* _DATA EXCERPTS_:
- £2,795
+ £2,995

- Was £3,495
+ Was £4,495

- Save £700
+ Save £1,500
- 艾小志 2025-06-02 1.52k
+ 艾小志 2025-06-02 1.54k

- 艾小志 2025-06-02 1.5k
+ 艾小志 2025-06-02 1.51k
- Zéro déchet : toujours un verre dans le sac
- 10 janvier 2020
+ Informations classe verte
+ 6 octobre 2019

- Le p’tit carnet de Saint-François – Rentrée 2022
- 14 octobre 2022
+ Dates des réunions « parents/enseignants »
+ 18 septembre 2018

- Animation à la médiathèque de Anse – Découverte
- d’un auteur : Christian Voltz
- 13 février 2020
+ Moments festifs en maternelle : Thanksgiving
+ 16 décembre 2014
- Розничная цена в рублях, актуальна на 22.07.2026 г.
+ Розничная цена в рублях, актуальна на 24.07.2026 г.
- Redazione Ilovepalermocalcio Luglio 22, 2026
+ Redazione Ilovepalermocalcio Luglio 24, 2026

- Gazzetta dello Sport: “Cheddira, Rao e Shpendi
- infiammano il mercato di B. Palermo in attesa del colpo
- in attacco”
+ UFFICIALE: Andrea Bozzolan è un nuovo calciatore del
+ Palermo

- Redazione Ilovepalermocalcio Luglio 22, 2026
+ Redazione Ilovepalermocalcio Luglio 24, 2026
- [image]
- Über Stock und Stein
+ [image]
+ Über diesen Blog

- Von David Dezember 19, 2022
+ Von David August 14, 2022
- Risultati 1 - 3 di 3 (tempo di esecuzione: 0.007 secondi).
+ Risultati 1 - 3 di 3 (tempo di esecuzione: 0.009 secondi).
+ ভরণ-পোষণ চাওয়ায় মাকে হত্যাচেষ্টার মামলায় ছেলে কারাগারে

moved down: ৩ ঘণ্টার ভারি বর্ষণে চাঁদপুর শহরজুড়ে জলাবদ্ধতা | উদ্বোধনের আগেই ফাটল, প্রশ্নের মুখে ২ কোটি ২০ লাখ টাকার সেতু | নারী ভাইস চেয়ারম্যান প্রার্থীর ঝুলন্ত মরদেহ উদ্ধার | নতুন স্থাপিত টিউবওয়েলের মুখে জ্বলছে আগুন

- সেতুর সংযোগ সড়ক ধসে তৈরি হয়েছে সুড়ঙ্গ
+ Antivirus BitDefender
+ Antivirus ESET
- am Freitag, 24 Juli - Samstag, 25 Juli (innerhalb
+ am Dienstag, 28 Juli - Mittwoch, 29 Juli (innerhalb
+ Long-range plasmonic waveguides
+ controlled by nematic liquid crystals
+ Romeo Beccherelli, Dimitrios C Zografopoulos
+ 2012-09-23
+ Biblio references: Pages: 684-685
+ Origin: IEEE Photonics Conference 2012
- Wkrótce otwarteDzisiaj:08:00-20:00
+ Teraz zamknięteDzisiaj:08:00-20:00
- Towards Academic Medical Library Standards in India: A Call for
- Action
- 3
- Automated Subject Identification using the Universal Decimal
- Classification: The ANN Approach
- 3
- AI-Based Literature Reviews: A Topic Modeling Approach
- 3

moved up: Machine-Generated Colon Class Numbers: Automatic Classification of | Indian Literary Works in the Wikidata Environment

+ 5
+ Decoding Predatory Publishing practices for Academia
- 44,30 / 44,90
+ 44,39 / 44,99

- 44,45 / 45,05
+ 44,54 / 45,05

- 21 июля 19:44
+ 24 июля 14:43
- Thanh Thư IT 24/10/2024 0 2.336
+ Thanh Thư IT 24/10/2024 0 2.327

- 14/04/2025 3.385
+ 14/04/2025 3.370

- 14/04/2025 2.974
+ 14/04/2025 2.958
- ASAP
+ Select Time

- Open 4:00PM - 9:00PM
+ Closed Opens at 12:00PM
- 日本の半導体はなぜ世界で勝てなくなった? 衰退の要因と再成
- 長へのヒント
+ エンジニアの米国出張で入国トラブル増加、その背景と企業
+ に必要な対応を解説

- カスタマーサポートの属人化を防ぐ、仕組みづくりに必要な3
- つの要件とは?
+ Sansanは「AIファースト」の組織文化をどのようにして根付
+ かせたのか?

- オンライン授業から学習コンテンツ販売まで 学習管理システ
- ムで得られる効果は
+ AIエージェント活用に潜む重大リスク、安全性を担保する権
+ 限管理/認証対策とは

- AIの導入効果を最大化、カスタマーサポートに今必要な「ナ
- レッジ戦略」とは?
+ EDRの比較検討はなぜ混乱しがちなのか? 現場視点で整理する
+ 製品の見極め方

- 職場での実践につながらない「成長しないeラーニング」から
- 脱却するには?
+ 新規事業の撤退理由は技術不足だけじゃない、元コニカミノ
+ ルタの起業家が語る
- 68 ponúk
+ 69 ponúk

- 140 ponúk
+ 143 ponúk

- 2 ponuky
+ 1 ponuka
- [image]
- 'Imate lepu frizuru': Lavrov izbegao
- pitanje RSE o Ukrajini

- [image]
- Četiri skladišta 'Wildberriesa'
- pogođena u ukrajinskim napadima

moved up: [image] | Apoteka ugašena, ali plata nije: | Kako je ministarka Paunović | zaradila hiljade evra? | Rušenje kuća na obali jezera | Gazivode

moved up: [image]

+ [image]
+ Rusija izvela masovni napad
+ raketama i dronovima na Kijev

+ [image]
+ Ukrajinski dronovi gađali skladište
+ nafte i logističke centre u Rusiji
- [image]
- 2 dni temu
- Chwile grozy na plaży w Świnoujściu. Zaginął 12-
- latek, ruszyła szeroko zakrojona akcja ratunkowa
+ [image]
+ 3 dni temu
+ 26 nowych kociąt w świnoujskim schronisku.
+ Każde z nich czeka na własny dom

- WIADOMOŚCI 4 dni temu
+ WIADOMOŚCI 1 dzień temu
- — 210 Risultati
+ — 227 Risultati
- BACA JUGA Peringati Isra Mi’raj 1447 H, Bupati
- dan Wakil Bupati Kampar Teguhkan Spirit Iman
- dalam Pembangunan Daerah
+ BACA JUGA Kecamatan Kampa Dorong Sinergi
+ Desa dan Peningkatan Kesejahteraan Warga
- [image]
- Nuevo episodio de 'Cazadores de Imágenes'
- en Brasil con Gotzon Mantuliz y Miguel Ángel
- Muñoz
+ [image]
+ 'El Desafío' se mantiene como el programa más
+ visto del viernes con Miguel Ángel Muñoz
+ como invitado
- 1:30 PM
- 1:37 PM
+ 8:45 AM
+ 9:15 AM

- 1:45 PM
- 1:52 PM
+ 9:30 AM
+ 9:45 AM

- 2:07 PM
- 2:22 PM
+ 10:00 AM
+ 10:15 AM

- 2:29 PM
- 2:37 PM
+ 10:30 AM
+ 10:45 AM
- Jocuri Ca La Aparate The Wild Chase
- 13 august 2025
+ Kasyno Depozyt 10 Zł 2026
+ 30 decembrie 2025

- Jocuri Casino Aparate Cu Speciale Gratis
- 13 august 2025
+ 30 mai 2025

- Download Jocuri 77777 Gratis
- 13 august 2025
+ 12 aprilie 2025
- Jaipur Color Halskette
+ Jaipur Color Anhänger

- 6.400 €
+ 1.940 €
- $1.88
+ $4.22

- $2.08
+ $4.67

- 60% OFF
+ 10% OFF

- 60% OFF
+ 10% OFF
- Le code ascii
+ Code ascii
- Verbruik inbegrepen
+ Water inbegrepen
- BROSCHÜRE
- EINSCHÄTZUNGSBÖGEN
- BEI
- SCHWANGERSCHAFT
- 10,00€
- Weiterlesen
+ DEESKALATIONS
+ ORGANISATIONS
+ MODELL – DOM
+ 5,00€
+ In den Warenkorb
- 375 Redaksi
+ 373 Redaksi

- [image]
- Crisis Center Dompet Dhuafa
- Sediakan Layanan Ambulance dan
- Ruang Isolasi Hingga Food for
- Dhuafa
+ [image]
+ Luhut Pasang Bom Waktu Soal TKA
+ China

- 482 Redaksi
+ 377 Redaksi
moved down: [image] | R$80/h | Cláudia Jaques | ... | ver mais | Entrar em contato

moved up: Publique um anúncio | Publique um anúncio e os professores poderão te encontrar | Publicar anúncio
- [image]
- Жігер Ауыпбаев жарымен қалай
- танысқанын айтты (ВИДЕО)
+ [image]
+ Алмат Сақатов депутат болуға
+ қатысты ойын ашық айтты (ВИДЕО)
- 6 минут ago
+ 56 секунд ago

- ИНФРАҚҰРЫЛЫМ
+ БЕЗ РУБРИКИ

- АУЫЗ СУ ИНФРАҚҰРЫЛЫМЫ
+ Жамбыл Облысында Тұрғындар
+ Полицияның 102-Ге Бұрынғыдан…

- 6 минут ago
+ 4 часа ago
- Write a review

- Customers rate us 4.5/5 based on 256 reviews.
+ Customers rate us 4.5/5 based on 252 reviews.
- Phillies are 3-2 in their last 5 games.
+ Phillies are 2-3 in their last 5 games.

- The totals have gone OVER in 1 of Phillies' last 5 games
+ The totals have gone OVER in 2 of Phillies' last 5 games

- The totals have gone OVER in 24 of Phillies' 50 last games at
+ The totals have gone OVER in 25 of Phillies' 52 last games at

* _EXERCISE GOAL_: Here the job is to set down exactly the lines of the material above that fall between the one with "- 13 février 2020" and the one with "practices for Academia", inclusive, and nothing beyond them.

* _RESULT BELOW_:
- 13 février 2020
+ Moments festifs en maternelle : Thanksgiving
+ 16 décembre 2014
- Розничная цена в рублях, актуальна на 22.07.2026 г.
+ Розничная цена в рублях, актуальна на 24.07.2026 г.
- Redazione Ilovepalermocalcio Luglio 22, 2026
+ Redazione Ilovepalermocalcio Luglio 24, 2026

- Gazzetta dello Sport: “Cheddira, Rao e Shpendi
- infiammano il mercato di B. Palermo in attesa del colpo
- in attacco”
+ UFFICIALE: Andrea Bozzolan è un nuovo calciatore del
+ Palermo

- Redazione Ilovepalermocalcio Luglio 22, 2026
+ Redazione Ilovepalermocalcio Luglio 24, 2026
- [image]
- Über Stock und Stein
+ [image]
+ Über diesen Blog

- Von David Dezember 19, 2022
+ Von David August 14, 2022
- Risultati 1 - 3 di 3 (tempo di esecuzione: 0.007 secondi).
+ Risultati 1 - 3 di 3 (tempo di esecuzione: 0.009 secondi).
+ ভরণ-পোষণ চাওয়ায় মাকে হত্যাচেষ্টার মামলায় ছেলে কারাগারে

moved down: ৩ ঘণ্টার ভারি বর্ষণে চাঁদপুর শহরজুড়ে জলাবদ্ধতা | উদ্বোধনের আগেই ফাটল, প্রশ্নের মুখে ২ কোটি ২০ লাখ টাকার সেতু | নারী ভাইস চেয়ারম্যান প্রার্থীর ঝুলন্ত মরদেহ উদ্ধার | নতুন স্থাপিত টিউবওয়েলের মুখে জ্বলছে আগুন

- সেতুর সংযোগ সড়ক ধসে তৈরি হয়েছে সুড়ঙ্গ
+ Antivirus BitDefender
+ Antivirus ESET
- am Freitag, 24 Juli - Samstag, 25 Juli (innerhalb
+ am Dienstag, 28 Juli - Mittwoch, 29 Juli (innerhalb
+ Long-range plasmonic waveguides
+ controlled by nematic liquid crystals
+ Romeo Beccherelli, Dimitrios C Zografopoulos
+ 2012-09-23
+ Biblio references: Pages: 684-685
+ Origin: IEEE Photonics Conference 2012
- Wkrótce otwarteDzisiaj:08:00-20:00
+ Teraz zamknięteDzisiaj:08:00-20:00
- Towards Academic Medical Library Standards in India: A Call for
- Action
- 3
- Automated Subject Identification using the Universal Decimal
- Classification: The ANN Approach
- 3
- AI-Based Literature Reviews: A Topic Modeling Approach
- 3

moved up: Machine-Generated Colon Class Numbers: Automatic Classification of | Indian Literary Works in the Wikidata Environment

+ 5
+ Decoding Predatory Publishing practices for Academia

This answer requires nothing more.